Python Package that creates Data Preparation Pipeline in Teradata-SQL in Views

These details have not been verified by PyPI

Development Status
- 4 - Beta
Intended Audience
- Developers
License
- OSI Approved :: GNU General Public License v3 (GPLv3)
Natural Language
- English
Programming Language
Topic
- Database

Project description

Logo

tdprepview

Python Package that creates Data Preparation Pipelines in Views written in Teradata-SQL.

Installation

pip install tdprepview

Features

Pipeline class that allows creating in-DB preprocessing pipelines
Several Preprocessor functions
API similar to sklearn.Pipeline
Pipeline can be saved and loaded as dict/json
Pipeline can be automatically created based on data types and distributions.

Preprocessors

Quickstart

1. setting up the pipeline

import teradataml as tdml
database_credentials = {
    # ...
}
DbCon = tdml.create_context(**database_credentials)
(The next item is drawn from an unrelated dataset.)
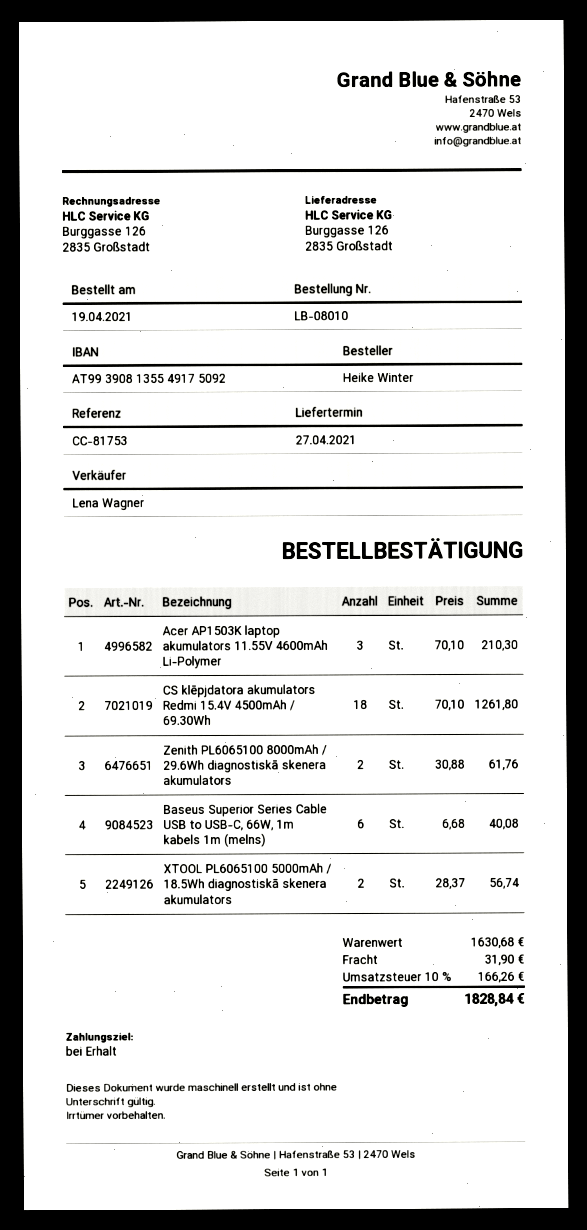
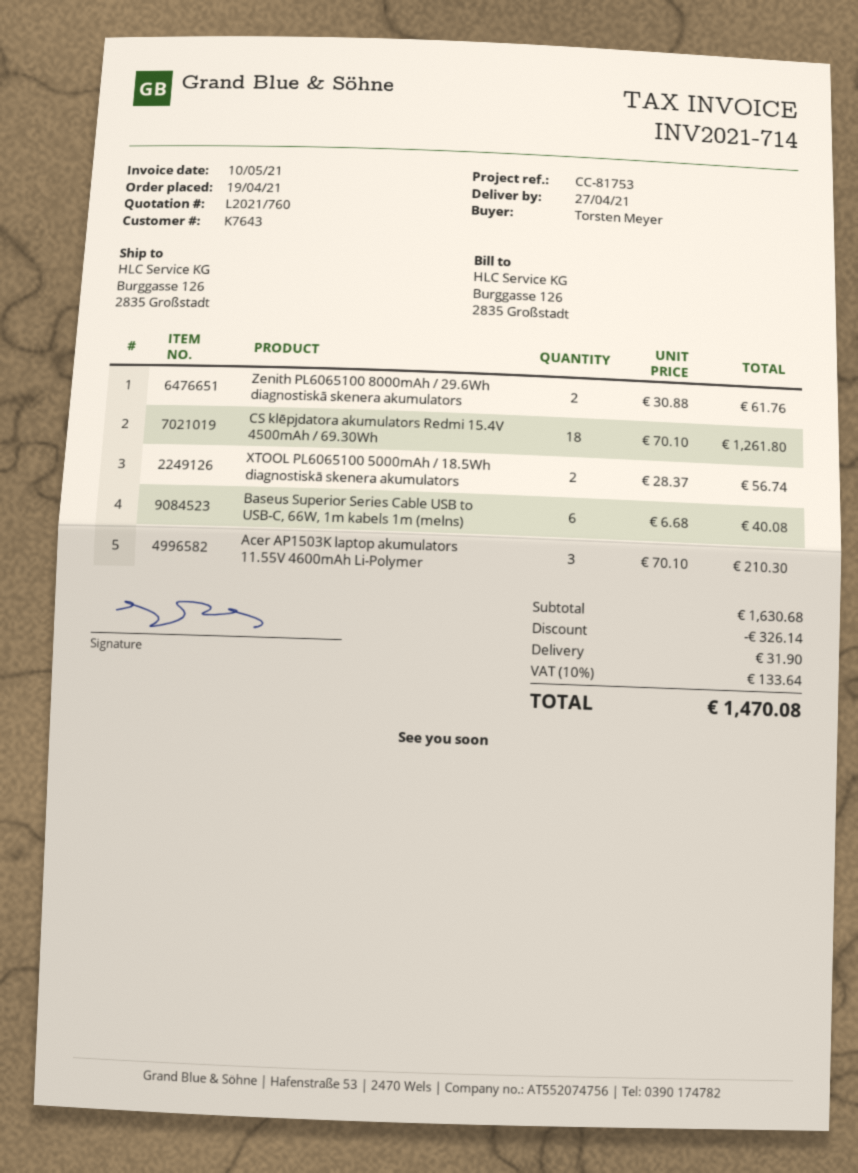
ordered by: Heike Winter -> Torsten Meyer
discount: none -> 326.14
tax: 10% = 166.26 -> 10% = 133.64
total: 1828.84 -> 1470.08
myschema, table_train, table_score = "...", "...", "..."
DF_train = tdml.DataFrame(tdml.in_schema(myschema,table_train))
DF_score = tdml.DataFrame(tdml.in_schema(myschema,table_score))

from tdprepview import Pipeline
from tdprepview import (
    StandardScaler, IterativeImputer, PCA, DecisionTreeBinning )

steps = [
    ({"pattern":"^floatfeat_[1-5]$"}, [StandardScaler(), IterativeImputer()], {"suffix":"_imputed"}),
    ({"suffix":"_imputed"}, PCA(n_components=2), {"prefix":"mypca_"}),
    ({"prefix":"mypca_"}, DecisionTreeBinning(target_var="target_class", no_bins=3))
]

mypipeline = Pipeline(steps=steps)

2.a transform DataFrames directly

this is suitable if you are working in a sandbox Jupyter Notebook

# fit() calculates all necessary statistics in DB
mypipeline.fit(DF=DF_train)
# transform generates SQL syntax based on the chosen Preprocessors and the statistics from fit()
DF_train_transf = mypipeline.transform(DF_train)
DF_score_transf = mypipeline.transform(DF_score)
#... go on with some modelling (e.g. sklearn, TD_DecisionForest,...) 
# and scoring (via BYOM, TD_DecisionForestPredict, ...)

2.b inspect produced queries

if you want to check the SQL code, that is generated py tdprepview

mypipeline.fit(DF=DF_train)
query_train = mypipeline.transform(DF_train, return_type = "str")
print(query_train)

the output: (Note how columns not part of the pipeline are simply forwarded)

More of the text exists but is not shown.